Trading across most of the market was relatively quiet ahead of several updates coming later this week on the economy and inflation. They could alter expectations among traders, who at the moment are unanimously forecasting the Fed will cut its main interest rate for the first time this year at its meeting two Wednesdays from now.

Investors tend to love such cuts because they can give a boost to the economy and to prices for investments. The downside of them is that they can also push inflation higher.

So far this year, the Fed has been more worried about the potential of inflation worsening because of President Donald Trump’s tariffs than about the job market. But a slew of recent reports showing the U.S. job market is slowing may be changing minds.

On Tuesday, the U.S. government will release preliminary revisions for job growth numbers it reported through March, and it could show that hiring was weaker than earlier thought.

Reports on inflation will follow on Wednesday and Thursday, showing how much prices rose last month at the wholesale and at the consumer levels. Bigger rises there than expected could tie the Fed’s hands. Officials would need to decide which problem is more pressing, either the job market or inflation, because they have only one tool to fix either. And raising or lowering interest rates to help one tends to hurt the other in the short term.
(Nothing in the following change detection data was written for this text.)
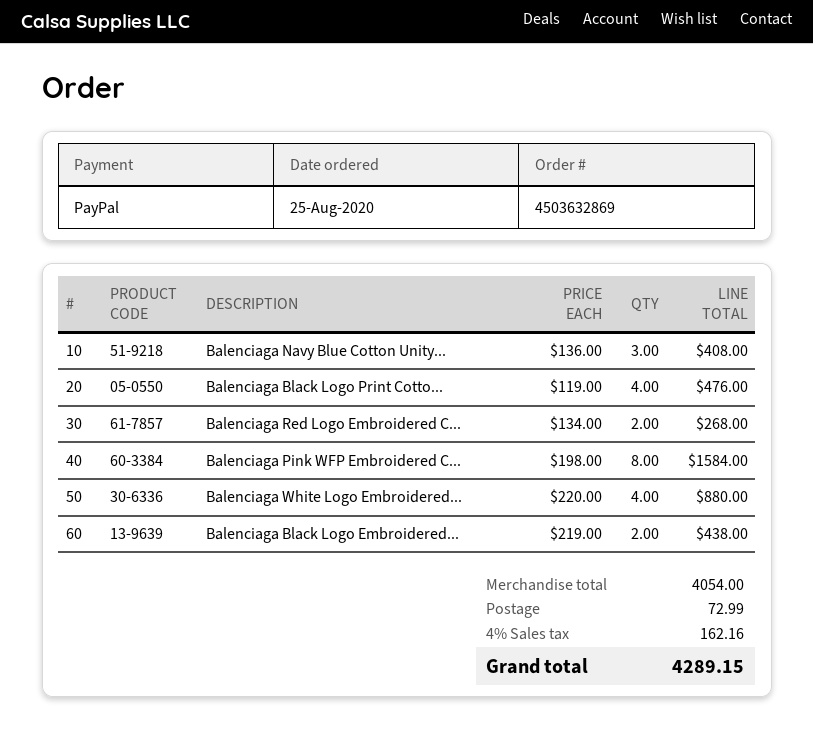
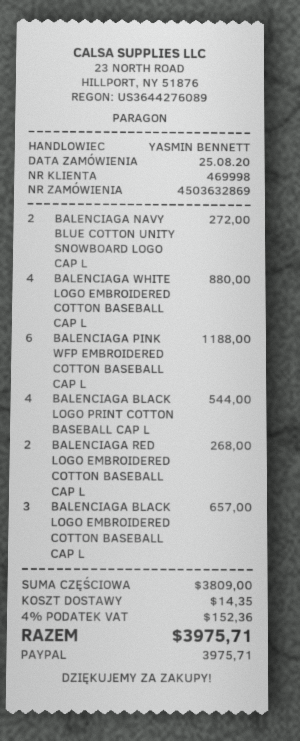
Balenciaga Navy Blue Cotton Unity...: 3 for 408.00 -> 2 for 272.00
Balenciaga Black Logo Print Cotto...: 4 for 476.00 -> 4 for 544.00
Balenciaga Pink WFP Embroidered C...: 8 for 1584.00 -> 6 for 1188.00
Balenciaga Black Logo Embroidered...: 2 for 438.00 -> 3 for 657.00
subtotal: 4054.00 -> 3809.00
shipping: 72.99 -> 14.35
tax: 4% = 162.16 -> 4% = 152.36
total: 4289.15 -> 3975.71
U.S. companies have been trying several ways to preserve their profits in the face of tariffs, which push up prices for things imported to the country. Many industrial companies are talking about their ability to raise own prices, according to strategists at Morgan Stanley led by Michelle Weaver. Companies that sell nonessentials directly to consumers, meanwhile, are talking more about stockpiled inventories, which could be delaying the hit that U.S. households will feel.
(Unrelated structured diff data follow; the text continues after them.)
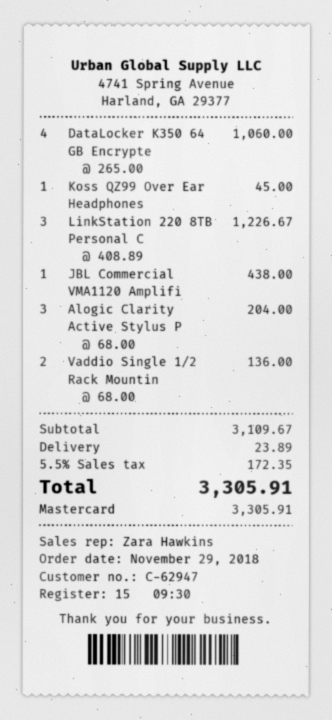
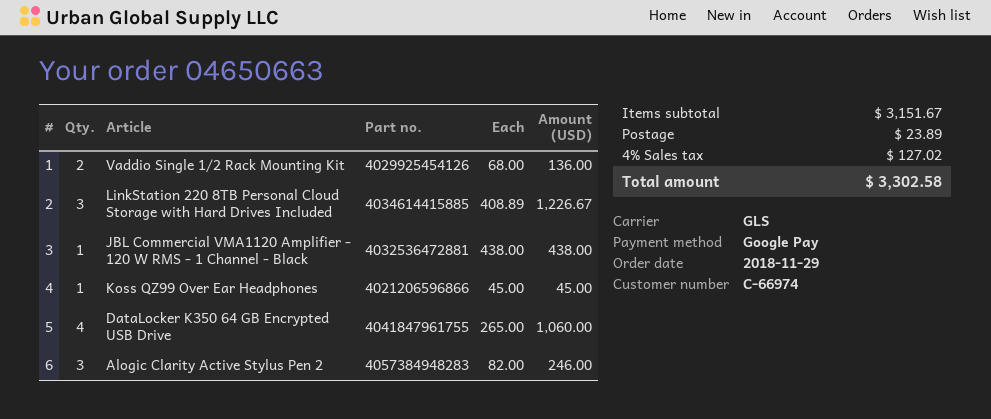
customer number: C-62947 -> C-66974
payment method: Mastercard -> Google Pay
Alogic Clarity Active Stylus P: 3 x 68.00 = 204.00 -> 3 x 82.00 = 246.00
subtotal: 3109.67 -> 3151.67
tax: 5.5% = 172.35 -> 4% = 127.02
total: 3305.91 -> 3302.58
In the bond market, Treasury yields continued to ease as expectations remain high for the Fed to cut interest rates. The yield on the 10-year Treasury fell to 4.07% from 4.10% late Friday and from 4.28% last Tuesday.

In stock markets abroad, indexes rose across much of Europe and Asia.

Japan’s Nikkei 225 jumped 1.5% for one of the larger gains after Prime Minister Shigeru Ishiba announced that he plans to resign.

Analysts said Ishiba’s announcement was expected for some time and welcomed it as moving things forward, although uncertainty remains as the ruling Liberal Democratic Party will need to hold an election to choose a new leader. Ishiba will remain prime minister until his successor is chosen and approved by parliament.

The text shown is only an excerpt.